The amnesty is also expected to free up much-needed liquidity for businesses, enabling them to reinvest in their operations, create jobs, and contribute more to the economy.
“The penalties and interest have placed an insurmountable burden on many entrepreneurs. Contractors and traders owe hundreds of millions in penalties and interest alone. This bill provides them a fair opportunity to get back on track," Ichung’wah added.
The Chairperson of the Departmental Committee on Finance and National Planning @KuriaKimaniMP is set to table the report of the Committee’s Consideration of the Tax Laws (Amendment) Bill, 2024 and the Tax Procedures (Amendment) Bill, 2024, this morning.
— National Assembly KE (@NAssemblyKE) December 3, 2024
The Committee which has… pic.twitter.com/r2RYSdIIPv
Further, the proposed tax relief is seen as a way to boost compliance. By removing penalties and interest, the government hopes businesses will be encouraged to pay their outstanding taxes.
The Kikuyu MP noted that this will benefit the Kenya Revenue Authority (KRA) by ensuring quicker collection of principal taxes and improving revenue streams for the government.
Ichung’wah emphasised that when businesses thrive, they not only pay more taxes but also contribute to economic growth and public services.
“The government stands to collect taxes faster, improving liquidity for public services. When businesses thrive, they generate higher turnover and ultimately pay more taxes, creating a ripple effect of growth and development,” he said.
The bill is also expected to stimulate private sector growth by increasing liquidity, which could lead to new investments and innovation. It offers a win-win solution by providing much-needed relief to businesses while boosting government revenue and economic activity.
As part of efforts to streamline tax administration and address challenges related to tax refunds, the Bill proposes the establishment of a Tax Refund Fund.
According to the Bill, the initiative would be overseen by the Cabinet Secretary for Finance to ensure refunds are processed efficiently and without unnecessary delays.

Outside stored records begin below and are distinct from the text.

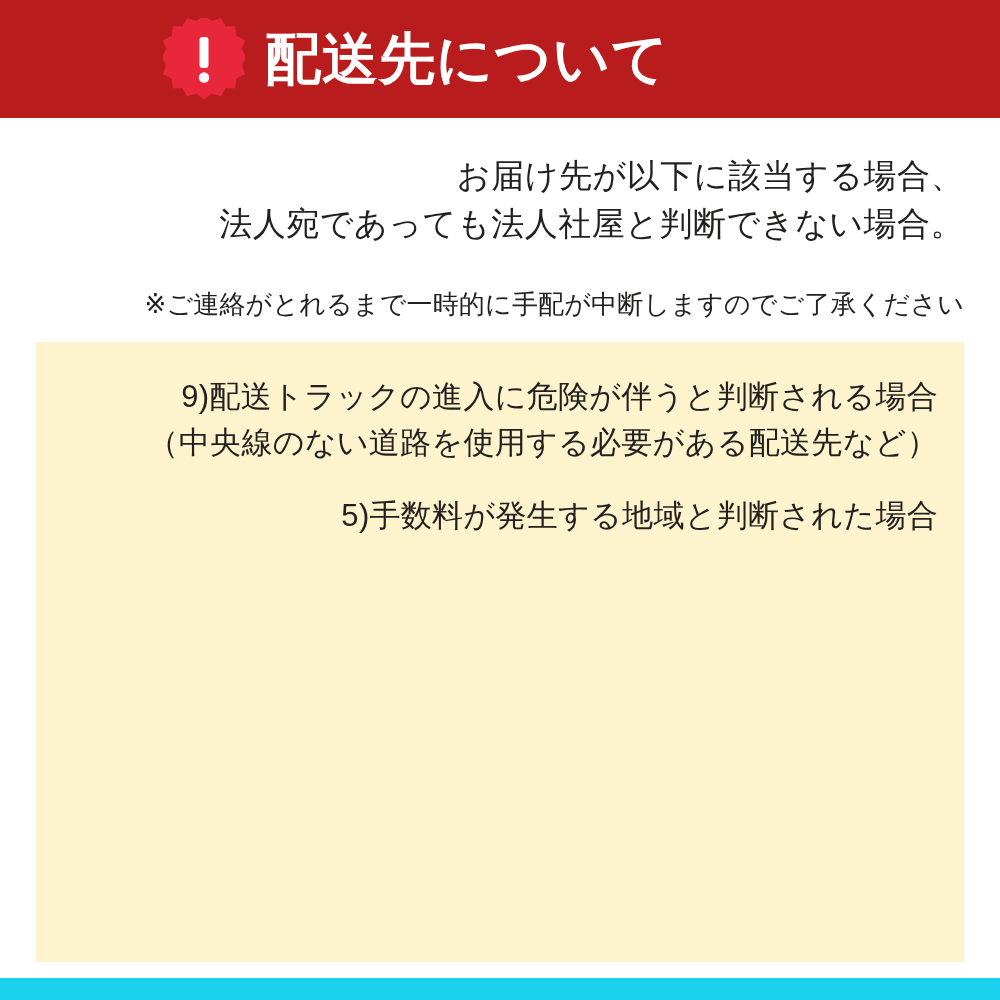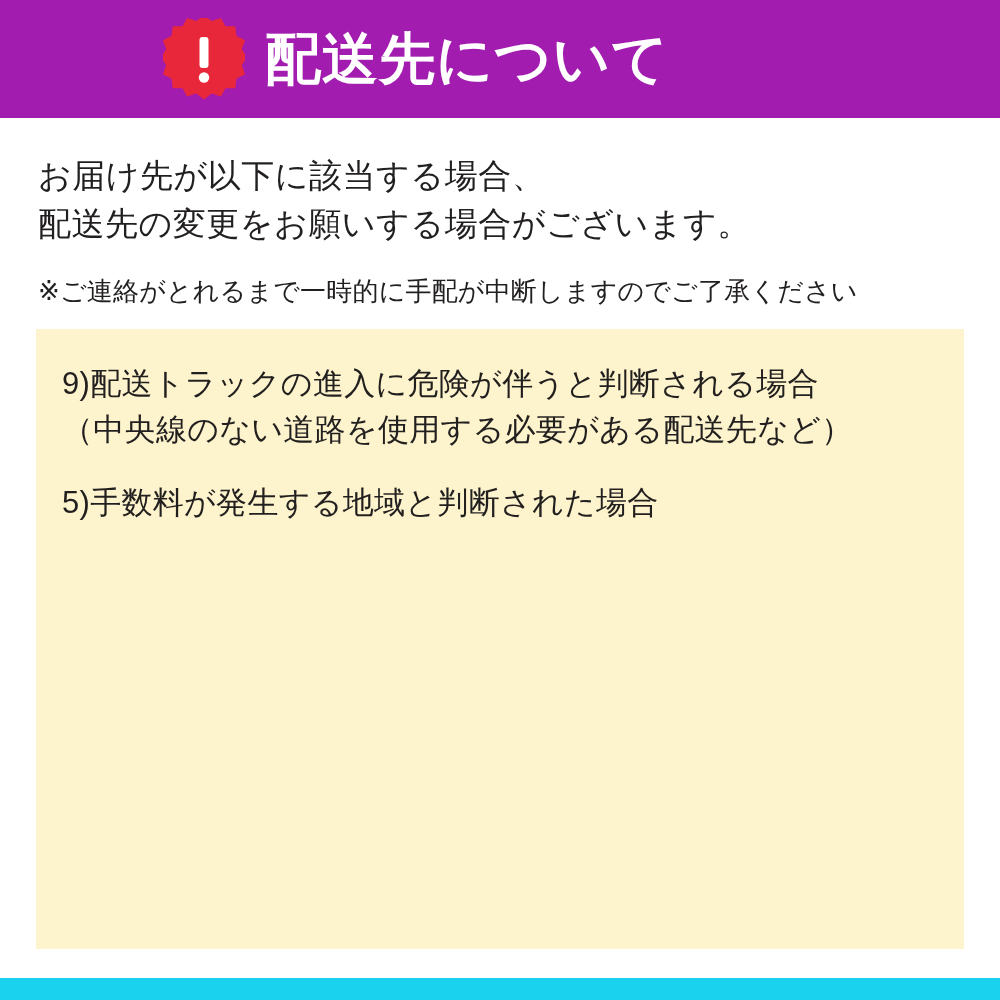"配送先について" .page { background: #a21caf -> #b91c1c; text-align: none -> right }
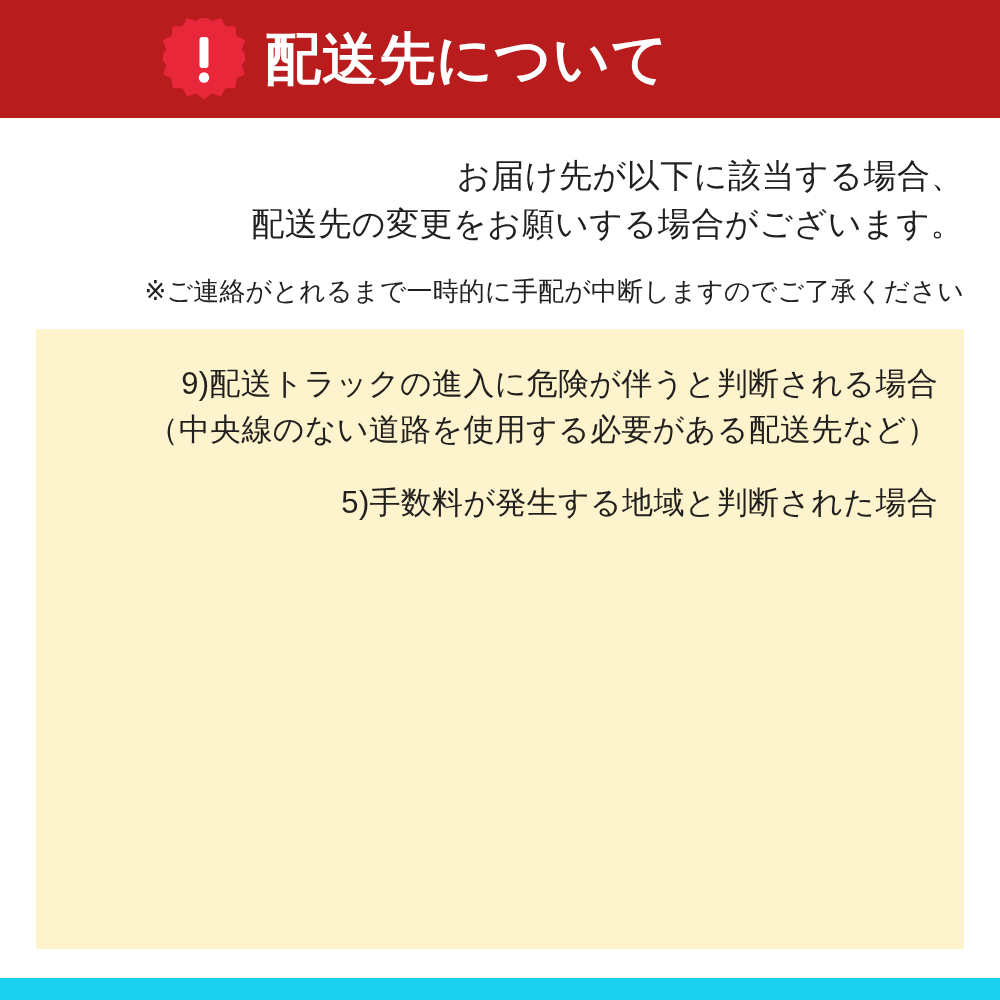"配送先の変更をお願いする場合がございます。" div { text: 配送先の変更をお願いする場合がございます -> 法人宛であっても法人社屋と判断できない場合 }
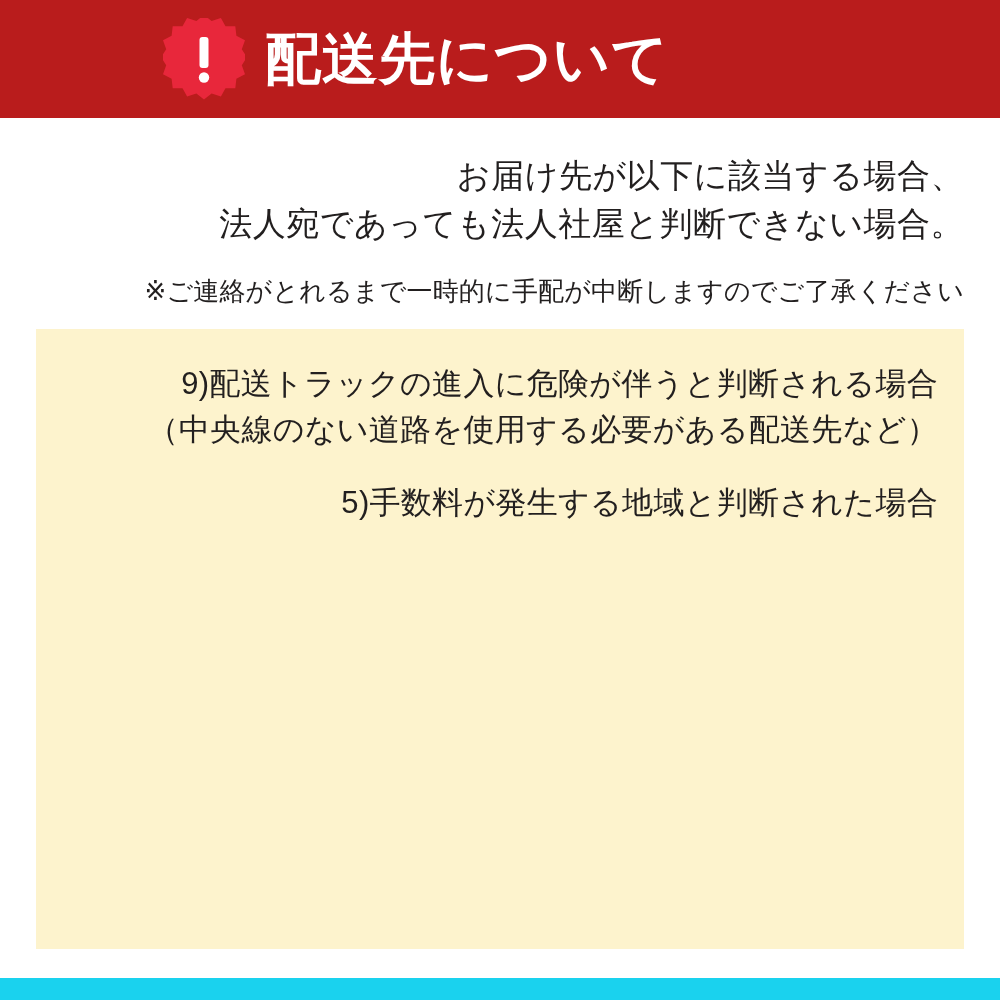"※ご連絡がとれるまで一時的に手配が中断しますのでご了承ください" .note { margin: 26px 0 0 2px -> 39px 0 0 2px }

Under the proposal, one per cent of all taxes collected monthly, including those from the Tax Procedures Act, Income Tax Act, Excise Duty Act, Value Added Tax Act, and Miscellaneous Fees and Levies Act, would be allocated to the fund.
This allocation would cater for refunds arising from overpayments or errors under any of these laws. Payments from the fund are expected to be prompt, covering all amounts owed by the government to taxpayers.
Additionally, the National Treasury would be required to prepare and submit annual financial statements for the fund to the Auditor-General within three months after the end of each financial year.
The Cabinet Secretary would also have the authority to determine the fund's administrative structure through notices published in the Kenya Gazette.
The proposal also includes enacting a dedicated Tax Refund Bill to formalise the refund process and empower the Cabinet Secretary under Section 24 (3) of the Public Finance Management Act. This is intended to address recurring backlogs of tax refunds, particularly those affecting manufacturers.
The proposal stems from the government's recognition of persistent refund challenges, which have hindered businesses over the years.
"By providing a sustainable solution, the fund aims to ensure timely refunds and improve the overall efficiency of tax administration," reads the Bill.
The parliamentary committee reviewing the proposal acknowledged the concerns raised by stakeholders and recommended considering the matter in future legislation to address it comprehensively.